Hyunseung and Sheetal Showcase ApproxBit at NSF CPS PI Meeting

Hyunseung and Sheetal demonstrated ApproxBit at the NSF CPS PI meeting in Vanderbilt on March 13-14, 2025. This is a part of our NSF Center, “CHORUS: Resilient Distributed CPS through Rational and Dynamic Decision-Making Among Multiple Stakeholders.


In today’s digital video era, recognizing human actions efficiently from videos is crucial for applications such as surveillance, autonomous driving, and augmented reality. However, deploying video recognition models on resource-constrained edge devices and in low-bandwidth environments remains a significant challenge. Traditional approaches rely on offloading computations from edge devices to servers, but these methods struggle to handle the high data rates associated with video analytics.

To address this issue, ApproxBit introduces an optimized framework for shared edge-to-cloud processing, specifically designed for video action recognition and video question answering (QA).

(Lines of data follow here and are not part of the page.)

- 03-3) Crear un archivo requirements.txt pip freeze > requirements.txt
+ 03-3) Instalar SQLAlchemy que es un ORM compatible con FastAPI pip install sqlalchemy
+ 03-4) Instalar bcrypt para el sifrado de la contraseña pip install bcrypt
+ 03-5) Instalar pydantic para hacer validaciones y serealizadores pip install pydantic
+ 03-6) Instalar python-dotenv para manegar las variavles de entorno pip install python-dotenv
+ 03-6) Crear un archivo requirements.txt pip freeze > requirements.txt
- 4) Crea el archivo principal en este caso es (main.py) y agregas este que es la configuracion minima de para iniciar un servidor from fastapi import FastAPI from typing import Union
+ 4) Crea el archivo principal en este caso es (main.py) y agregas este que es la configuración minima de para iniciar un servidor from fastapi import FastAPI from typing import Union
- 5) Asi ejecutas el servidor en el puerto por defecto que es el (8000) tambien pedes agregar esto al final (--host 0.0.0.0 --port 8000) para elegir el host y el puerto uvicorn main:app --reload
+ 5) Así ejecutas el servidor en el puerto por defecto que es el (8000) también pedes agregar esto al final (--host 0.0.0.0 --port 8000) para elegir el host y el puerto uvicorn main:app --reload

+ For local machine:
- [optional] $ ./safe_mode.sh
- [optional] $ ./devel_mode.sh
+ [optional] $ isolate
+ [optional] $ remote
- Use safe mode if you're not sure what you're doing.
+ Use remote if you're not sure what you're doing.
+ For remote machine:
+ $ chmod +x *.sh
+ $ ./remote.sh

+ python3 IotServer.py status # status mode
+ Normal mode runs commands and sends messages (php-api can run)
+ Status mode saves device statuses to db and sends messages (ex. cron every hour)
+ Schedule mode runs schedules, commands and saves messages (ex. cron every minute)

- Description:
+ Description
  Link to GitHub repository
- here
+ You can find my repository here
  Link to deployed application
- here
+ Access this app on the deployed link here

The framework integrates an encoder within the video recognition model and utilizes learned binary codes to efficiently compress and offload data. By adaptively selecting the offloading point based on network bandwidth, ApproxBit significantly improves processing efficiency and reduces latency.

One of the key innovations of ApproxBit is its adaptive data compression, which reduces the original feature map size by up to 1536x. This substantial reduction makes ApproxBit an ideal solution for video action recognition on edge devices, particularly in constrained network conditions. The system has been evaluated on benchmark datasets such as Something-Something-v2 and Kinetics, demonstrating superior performance in both latency and accuracy compared to several baselines: edge-only processing, server-only processing, full feature map offloading, lossy compression methods, H.264-encoded video offloading, JPEG-compressed feature maps, as well as DeepCOD (SenSys ’20) and LimitNet (MobiSys ’24).

ApproxBit’s capabilities showcase its potential to enable efficient and scalable video analytics in real-world settings, bridging the gap between edge and cloud computing for resource-intensive tasks.